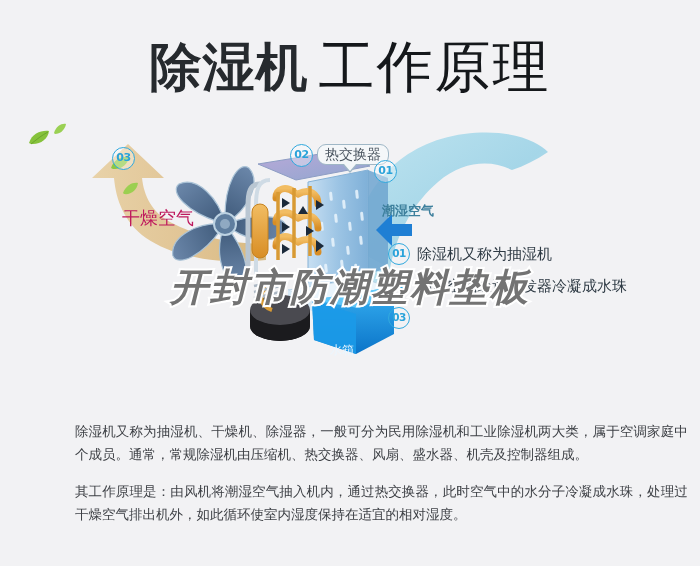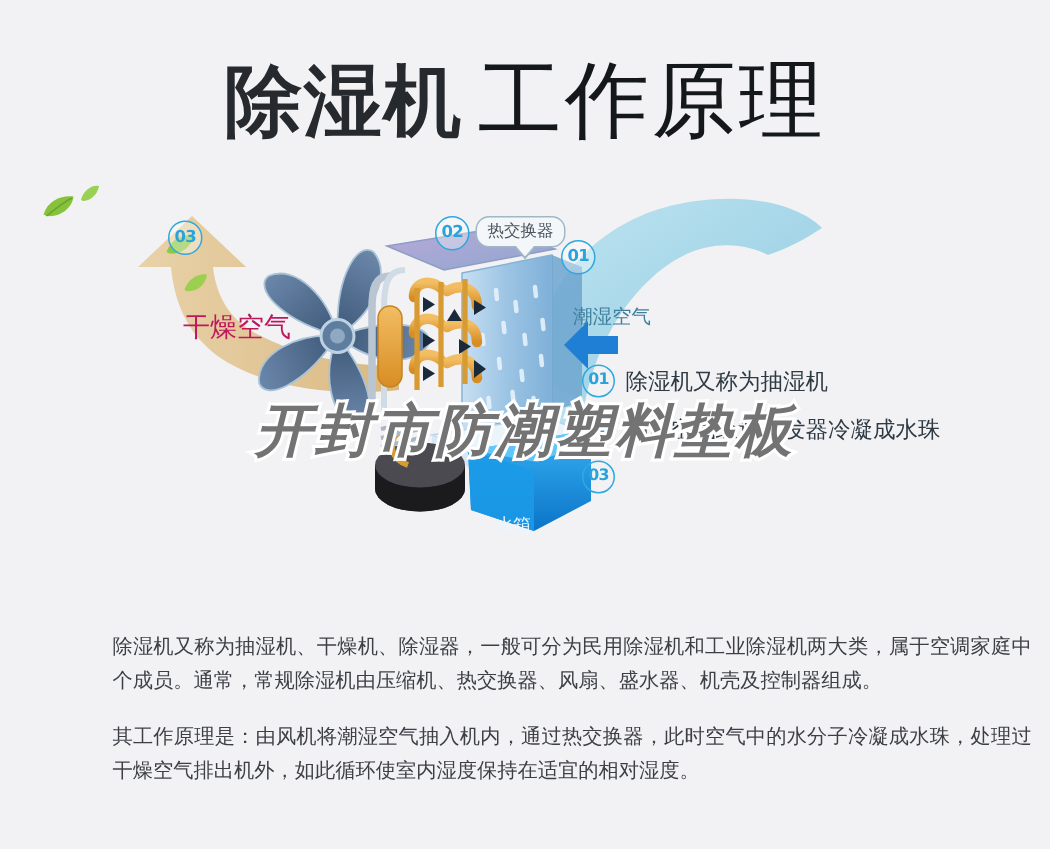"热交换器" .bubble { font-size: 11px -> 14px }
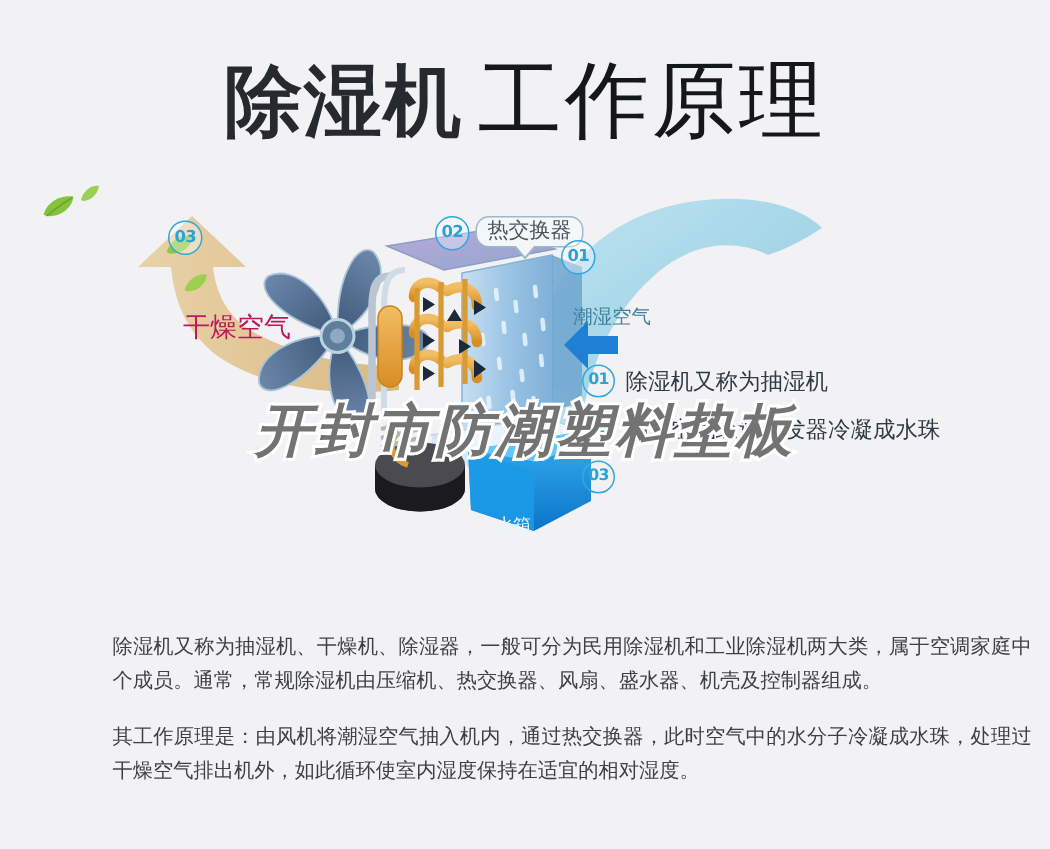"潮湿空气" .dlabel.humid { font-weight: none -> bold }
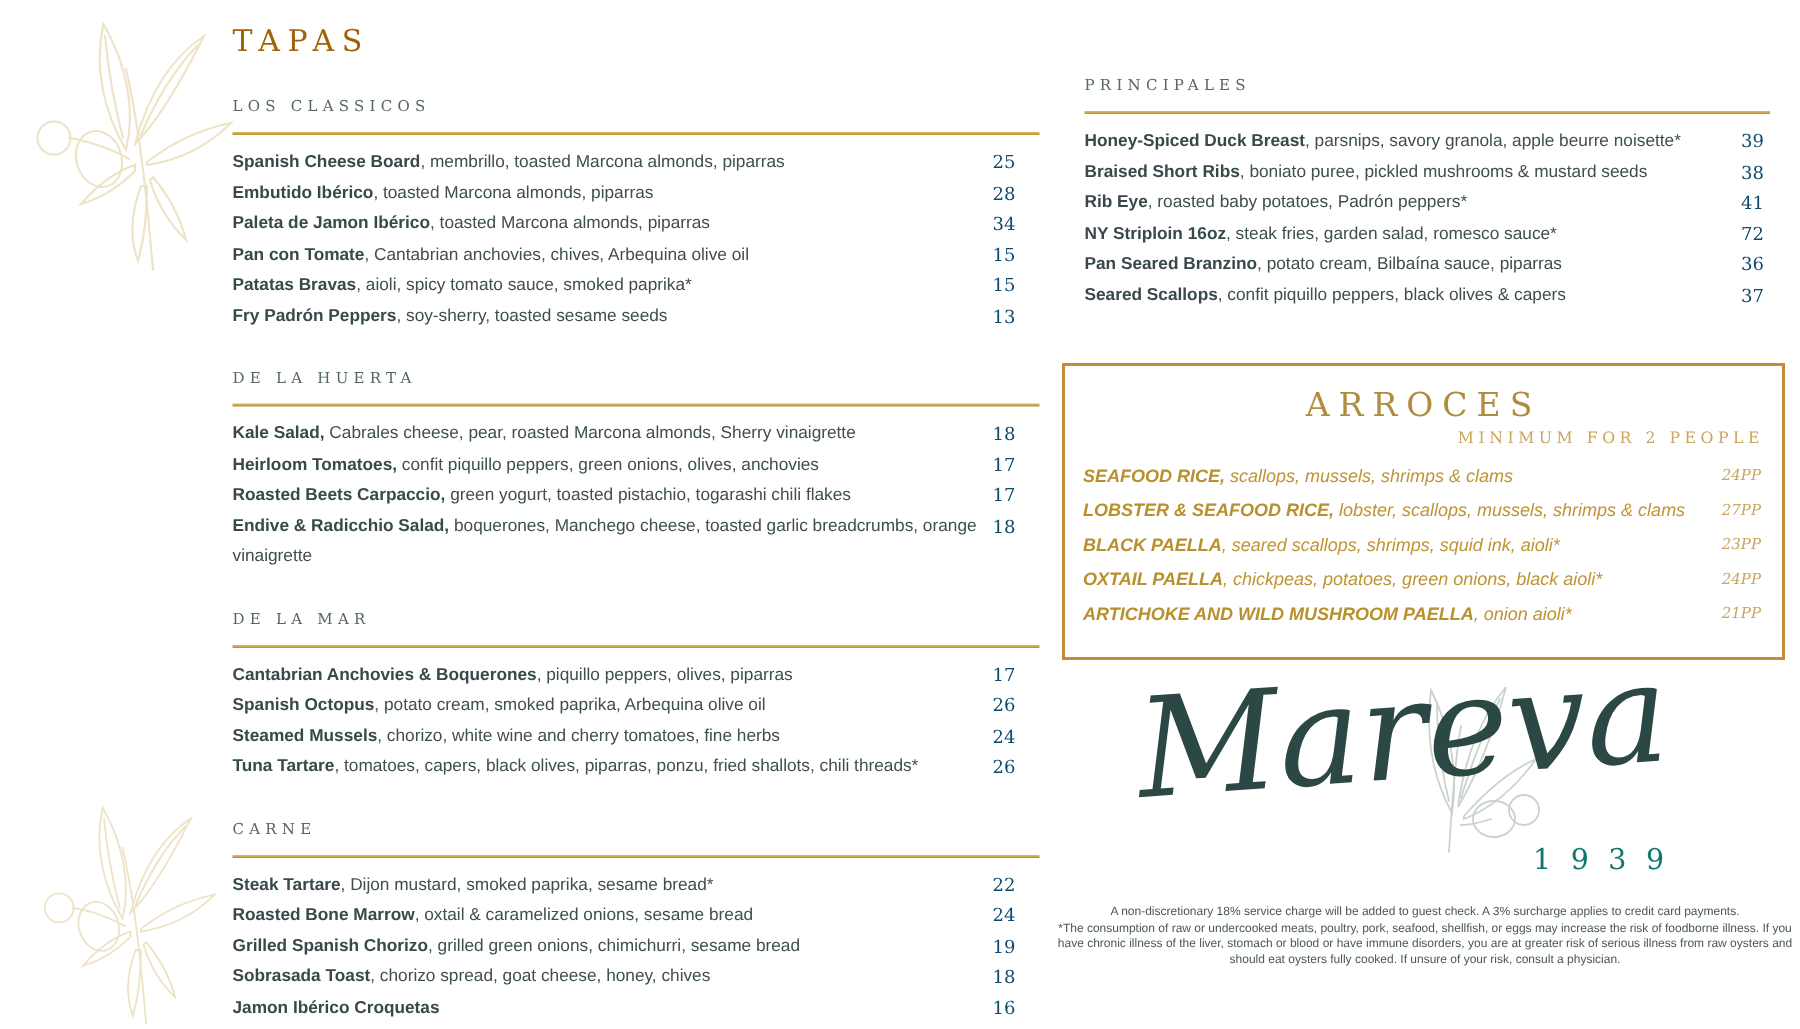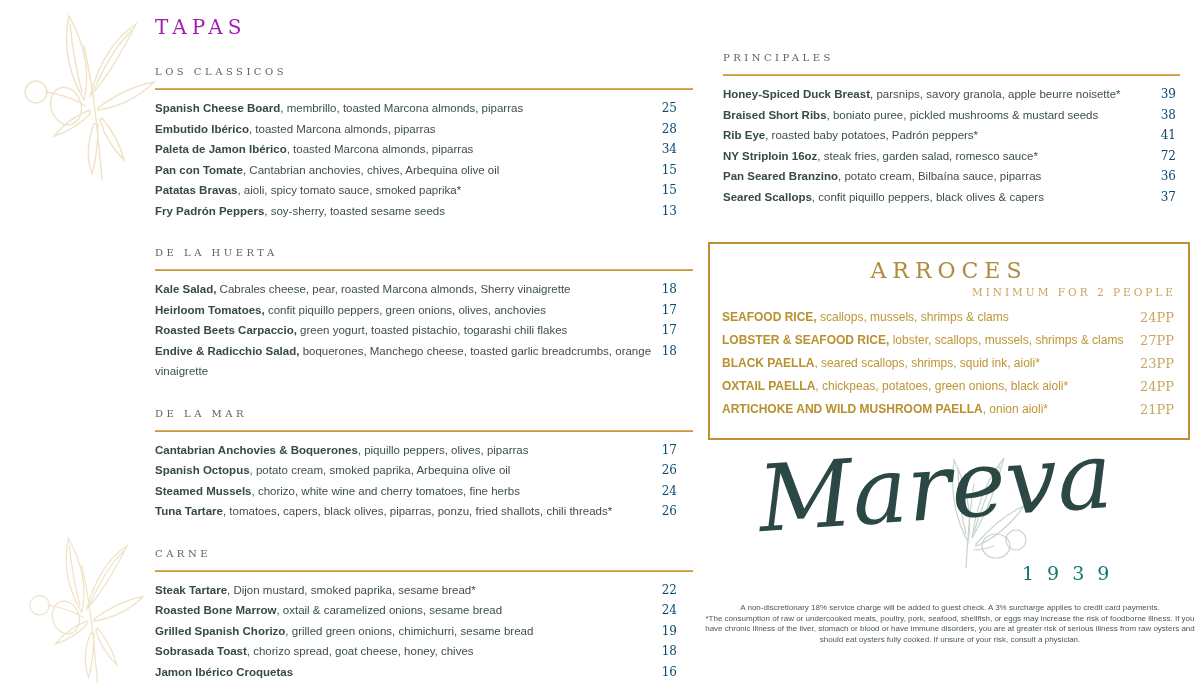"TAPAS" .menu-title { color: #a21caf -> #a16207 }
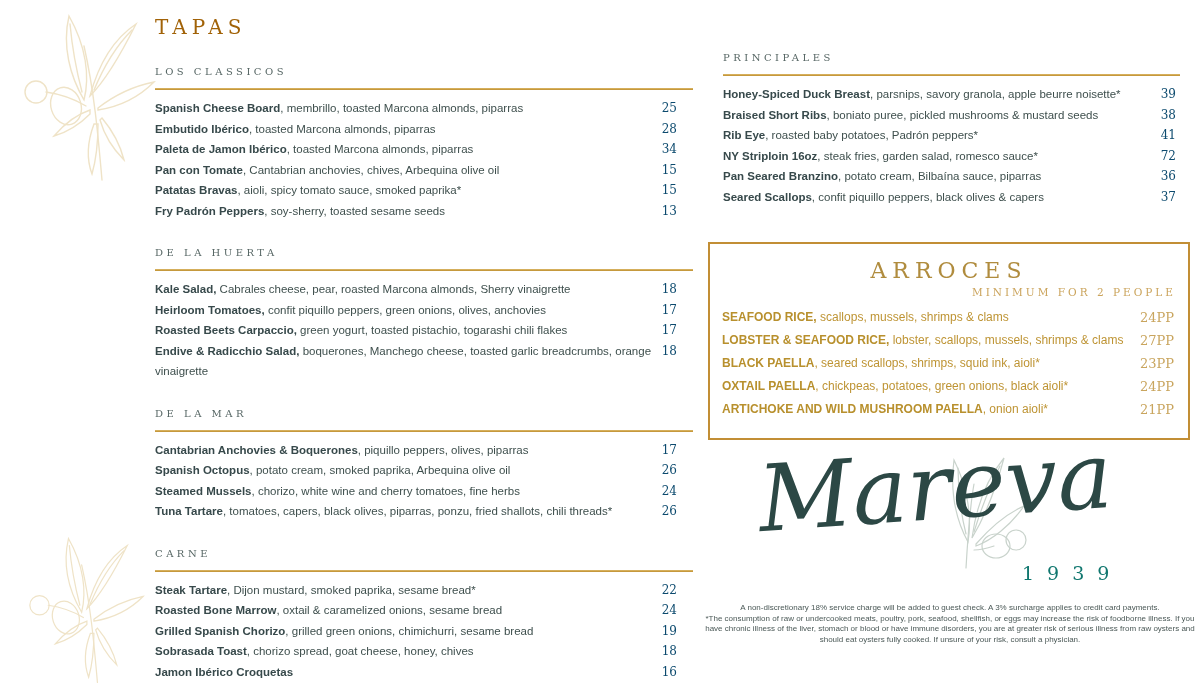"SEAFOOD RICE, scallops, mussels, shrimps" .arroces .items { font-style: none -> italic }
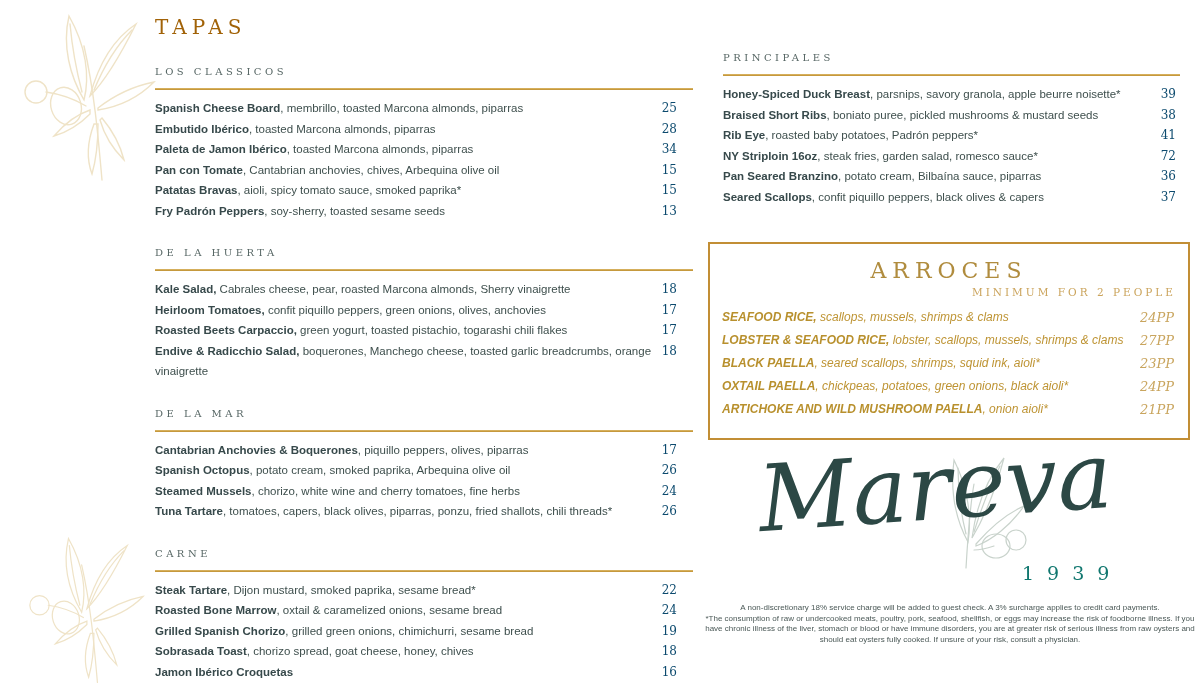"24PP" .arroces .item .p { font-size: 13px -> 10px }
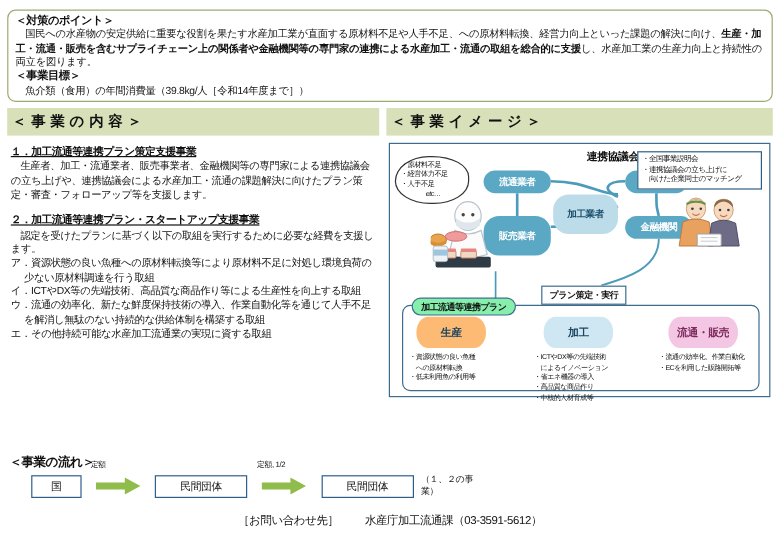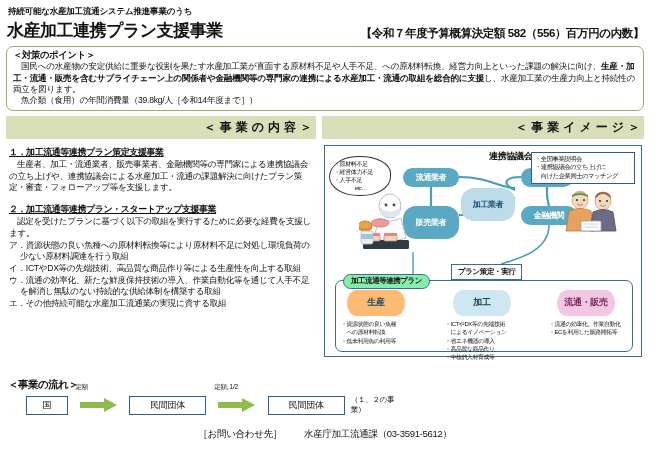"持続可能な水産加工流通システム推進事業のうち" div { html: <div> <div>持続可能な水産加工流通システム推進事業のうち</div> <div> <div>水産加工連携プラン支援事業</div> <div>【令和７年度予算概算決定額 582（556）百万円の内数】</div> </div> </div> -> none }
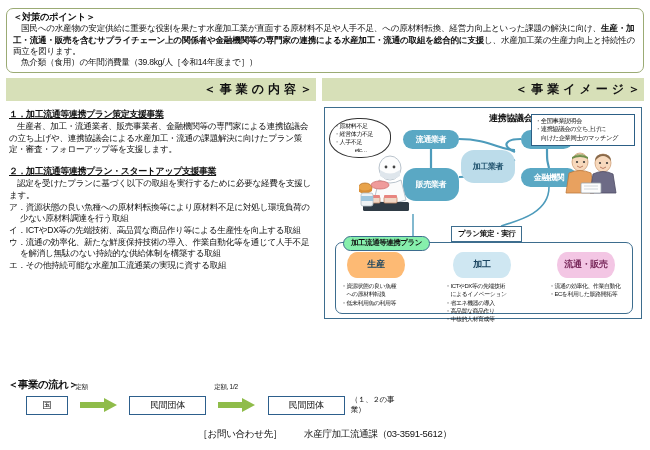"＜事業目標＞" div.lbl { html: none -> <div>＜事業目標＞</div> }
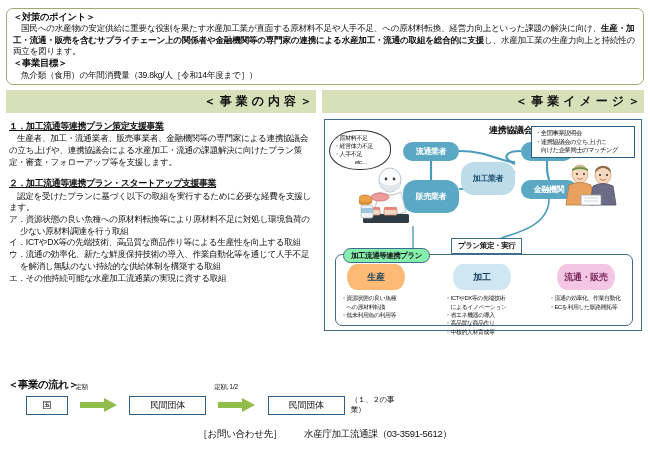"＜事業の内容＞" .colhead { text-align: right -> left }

-------------------------

What you are asked to do: The reply should consist of the listing restated word for word, with its pictures removed.

Answer space:
"热交换器" .bubble { font-size: 11px -> 14px }
"潮湿空气" .dlabel.humid { font-weight: none -> bold }
"TAPAS" .menu-title { color: #a21caf -> #a16207 }
"SEAFOOD RICE, scallops, mussels, shrimps" .arroces .items { font-style: none -> italic }
"24PP" .arroces .item .p { font-size: 13px -> 10px }
"持続可能な水産加工流通システム推進事業のうち" div { html: <div> <div>持続可能な水産加工流通システム推進事業のうち</div> <div> <div>水産加工連携プラン支援事業</div> <div>【令和７年度予算概算決定額 582（556）百万円の内数】</div> </div> </div> -> none }
"＜事業目標＞" div.lbl { html: none -> <div>＜事業目標＞</div> }
"＜事業の内容＞" .colhead { text-align: right -> left }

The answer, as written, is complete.